[Front-end code edit data]
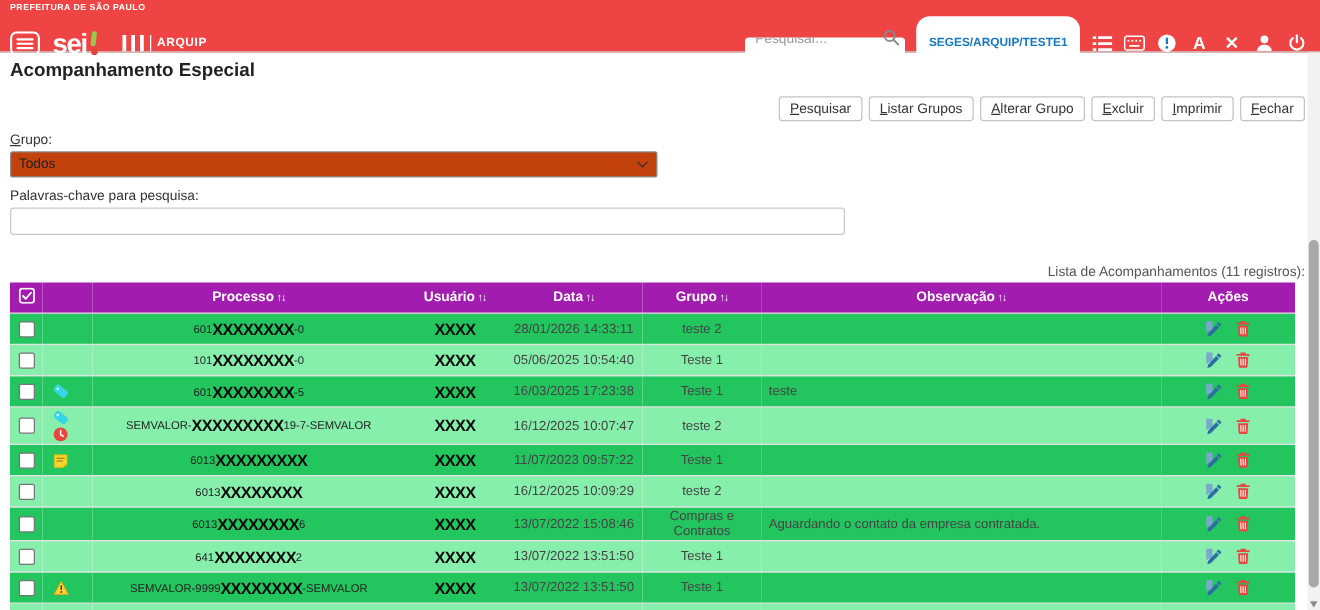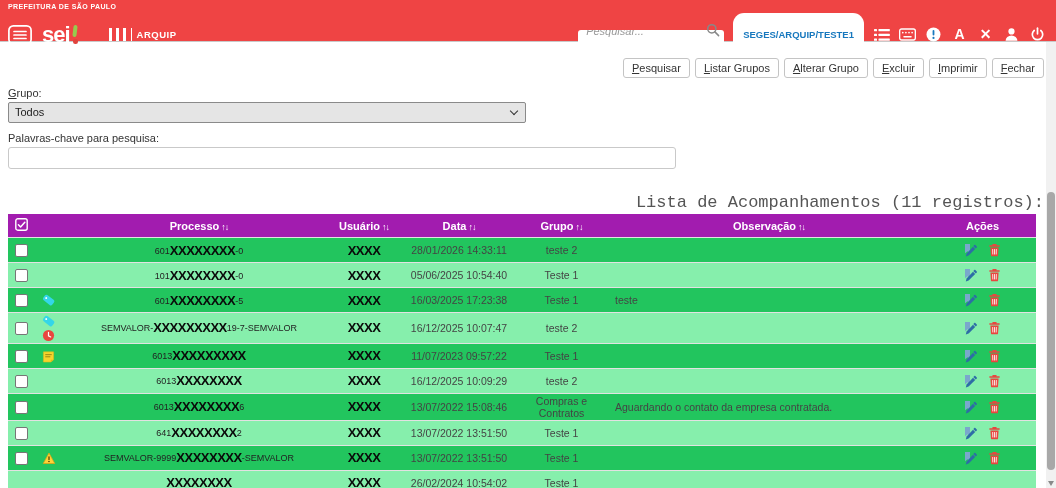"ARQUIP" .brand { margin-left: 20px -> 9px }
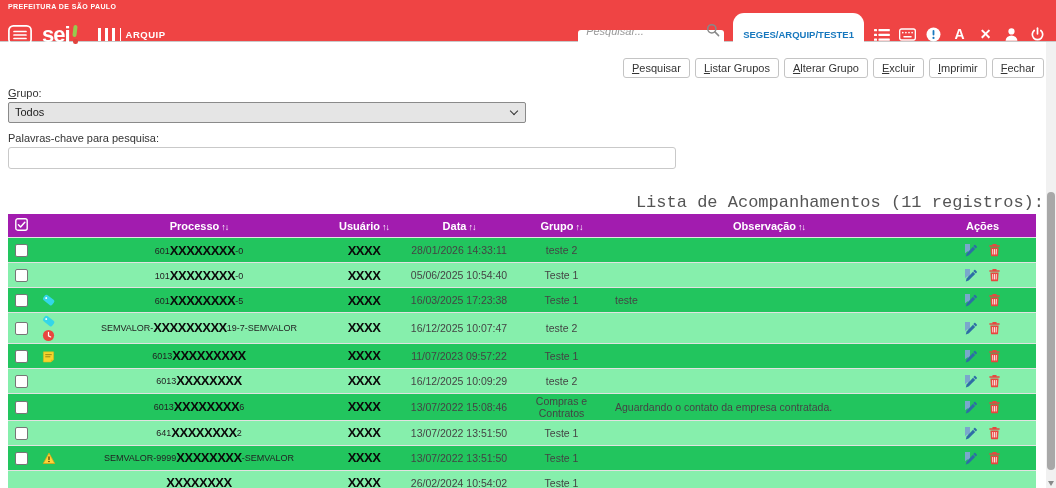"Pesquisar..." .searchbox input { font-style: italic -> none; width: 146px -> 128px }
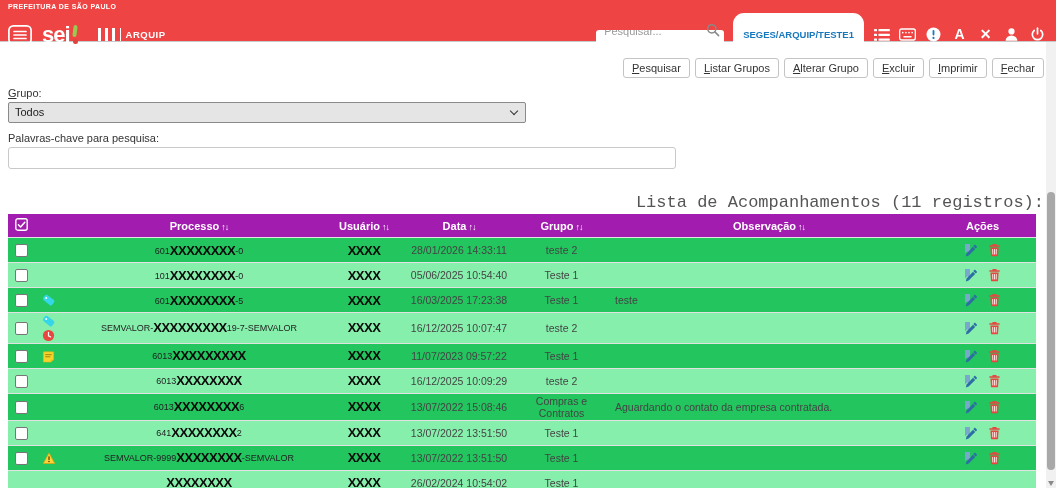"Acompanhamento Especial" h1.page-title { html: none -> <h1>Acompanhamento Especial</h1> }
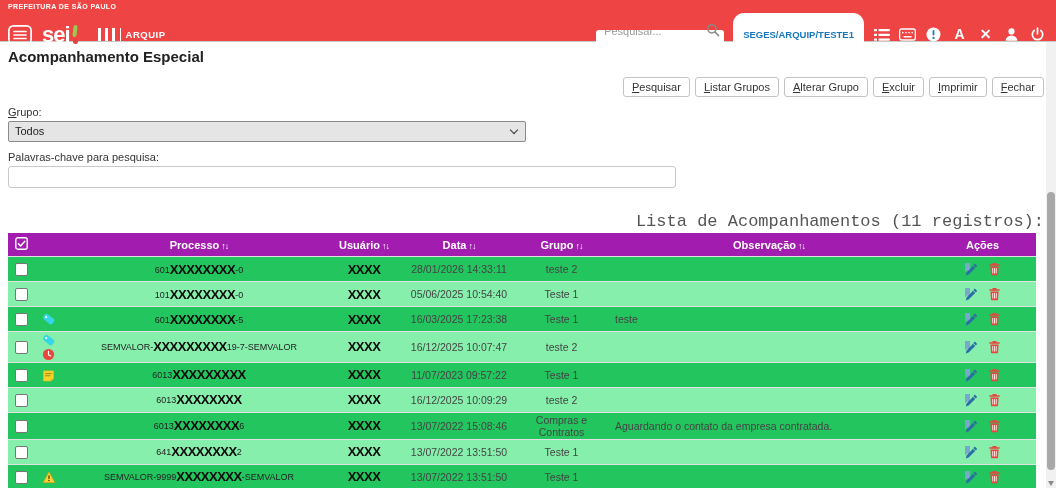"Todos" .select { background: #e5e5e5 -> #c2410c }
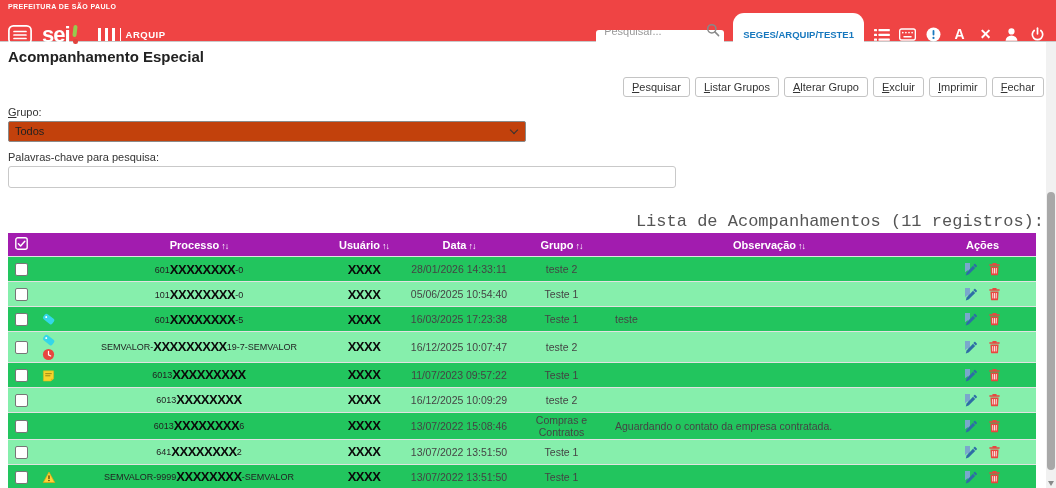"Lista de Acompanhamentos (11 registros):" .list-caption { font-family: Liberation Mono, monospace -> none; font-size: 17px -> 11px }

■ WHAT NEEDS TO BE DONE
Only exact duplicates of the lines from the one containing "font-style: italic ->" through the final line of the entries, both included, are needed, with pictures left out.

■ SOLUTION FOR THIS EXERCISE
"Pesquisar..." .searchbox input { font-style: italic -> none; width: 146px -> 128px }
"Acompanhamento Especial" h1.page-title { html: none -> <h1>Acompanhamento Especial</h1> }
"Todos" .select { background: #e5e5e5 -> #c2410c }
"Lista de Acompanhamentos (11 registros):" .list-caption { font-family: Liberation Mono, monospace -> none; font-size: 17px -> 11px }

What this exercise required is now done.